[Data excerpts — start]
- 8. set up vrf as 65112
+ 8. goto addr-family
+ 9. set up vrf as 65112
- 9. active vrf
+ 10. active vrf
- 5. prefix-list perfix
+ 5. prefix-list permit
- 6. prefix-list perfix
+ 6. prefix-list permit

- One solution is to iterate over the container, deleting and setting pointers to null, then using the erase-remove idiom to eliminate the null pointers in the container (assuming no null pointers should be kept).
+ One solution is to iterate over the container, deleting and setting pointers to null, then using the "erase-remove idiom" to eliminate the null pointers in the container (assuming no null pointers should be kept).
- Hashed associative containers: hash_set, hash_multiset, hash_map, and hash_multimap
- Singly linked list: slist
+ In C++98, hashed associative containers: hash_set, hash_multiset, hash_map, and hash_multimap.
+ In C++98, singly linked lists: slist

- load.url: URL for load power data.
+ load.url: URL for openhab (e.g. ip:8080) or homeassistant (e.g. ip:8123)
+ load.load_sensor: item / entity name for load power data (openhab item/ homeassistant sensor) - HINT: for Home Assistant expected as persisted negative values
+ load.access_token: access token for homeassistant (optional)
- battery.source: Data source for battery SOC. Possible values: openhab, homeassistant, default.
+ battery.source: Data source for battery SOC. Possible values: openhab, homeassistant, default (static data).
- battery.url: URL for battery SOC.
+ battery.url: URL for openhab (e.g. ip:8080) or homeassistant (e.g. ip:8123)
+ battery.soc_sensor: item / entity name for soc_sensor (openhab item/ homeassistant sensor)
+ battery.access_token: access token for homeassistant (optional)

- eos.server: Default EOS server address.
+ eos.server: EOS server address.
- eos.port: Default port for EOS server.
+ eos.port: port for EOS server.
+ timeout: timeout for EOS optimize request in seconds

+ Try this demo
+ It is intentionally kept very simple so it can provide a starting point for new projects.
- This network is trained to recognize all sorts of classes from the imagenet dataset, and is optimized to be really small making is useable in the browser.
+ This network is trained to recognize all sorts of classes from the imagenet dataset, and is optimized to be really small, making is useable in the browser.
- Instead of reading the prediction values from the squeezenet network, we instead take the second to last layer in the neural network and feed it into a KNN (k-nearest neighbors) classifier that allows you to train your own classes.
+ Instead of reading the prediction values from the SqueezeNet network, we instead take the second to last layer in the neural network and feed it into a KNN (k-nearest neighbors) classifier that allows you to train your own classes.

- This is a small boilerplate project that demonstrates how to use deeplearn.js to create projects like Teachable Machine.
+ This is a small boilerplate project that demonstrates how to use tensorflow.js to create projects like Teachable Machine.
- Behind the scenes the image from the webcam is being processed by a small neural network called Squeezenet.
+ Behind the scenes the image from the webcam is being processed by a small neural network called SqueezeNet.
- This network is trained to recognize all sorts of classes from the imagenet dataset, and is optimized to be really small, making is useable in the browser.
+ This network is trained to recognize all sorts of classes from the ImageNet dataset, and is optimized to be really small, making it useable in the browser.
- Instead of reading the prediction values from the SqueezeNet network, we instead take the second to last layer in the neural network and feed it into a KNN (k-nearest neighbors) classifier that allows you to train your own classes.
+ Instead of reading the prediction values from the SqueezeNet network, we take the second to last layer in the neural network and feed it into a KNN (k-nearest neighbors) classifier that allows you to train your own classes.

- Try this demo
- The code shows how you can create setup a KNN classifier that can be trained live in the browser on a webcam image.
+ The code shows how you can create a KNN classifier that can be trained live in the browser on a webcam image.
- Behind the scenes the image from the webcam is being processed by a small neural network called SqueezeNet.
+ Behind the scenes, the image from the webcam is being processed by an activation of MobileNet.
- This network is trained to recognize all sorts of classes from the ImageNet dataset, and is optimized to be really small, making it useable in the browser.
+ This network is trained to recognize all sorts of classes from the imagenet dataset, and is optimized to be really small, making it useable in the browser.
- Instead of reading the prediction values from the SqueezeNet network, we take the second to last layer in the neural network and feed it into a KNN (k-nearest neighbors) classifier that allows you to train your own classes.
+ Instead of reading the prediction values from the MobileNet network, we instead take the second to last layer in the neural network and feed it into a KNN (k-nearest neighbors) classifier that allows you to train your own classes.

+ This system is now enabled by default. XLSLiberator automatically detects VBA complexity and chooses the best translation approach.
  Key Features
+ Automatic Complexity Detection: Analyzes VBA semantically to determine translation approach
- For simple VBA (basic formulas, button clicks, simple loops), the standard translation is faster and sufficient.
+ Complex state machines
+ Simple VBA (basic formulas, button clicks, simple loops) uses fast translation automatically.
[Data excerpts — finish]
Activity: All lines above from the one with "- Singly linked list: slist" to the one with "- eos.server: Default EOS server address.", inclusive, should be copied exactly, and no other lines.

Problem solution:
- Singly linked list: slist
+ In C++98, hashed associative containers: hash_set, hash_multiset, hash_map, and hash_multimap.
+ In C++98, singly linked lists: slist

- load.url: URL for load power data.
+ load.url: URL for openhab (e.g. ip:8080) or homeassistant (e.g. ip:8123)
+ load.load_sensor: item / entity name for load power data (openhab item/ homeassistant sensor) - HINT: for Home Assistant expected as persisted negative values
+ load.access_token: access token for homeassistant (optional)
- battery.source: Data source for battery SOC. Possible values: openhab, homeassistant, default.
+ battery.source: Data source for battery SOC. Possible values: openhab, homeassistant, default (static data).
- battery.url: URL for battery SOC.
+ battery.url: URL for openhab (e.g. ip:8080) or homeassistant (e.g. ip:8123)
+ battery.soc_sensor: item / entity name for soc_sensor (openhab item/ homeassistant sensor)
+ battery.access_token: access token for homeassistant (optional)

- eos.server: Default EOS server address.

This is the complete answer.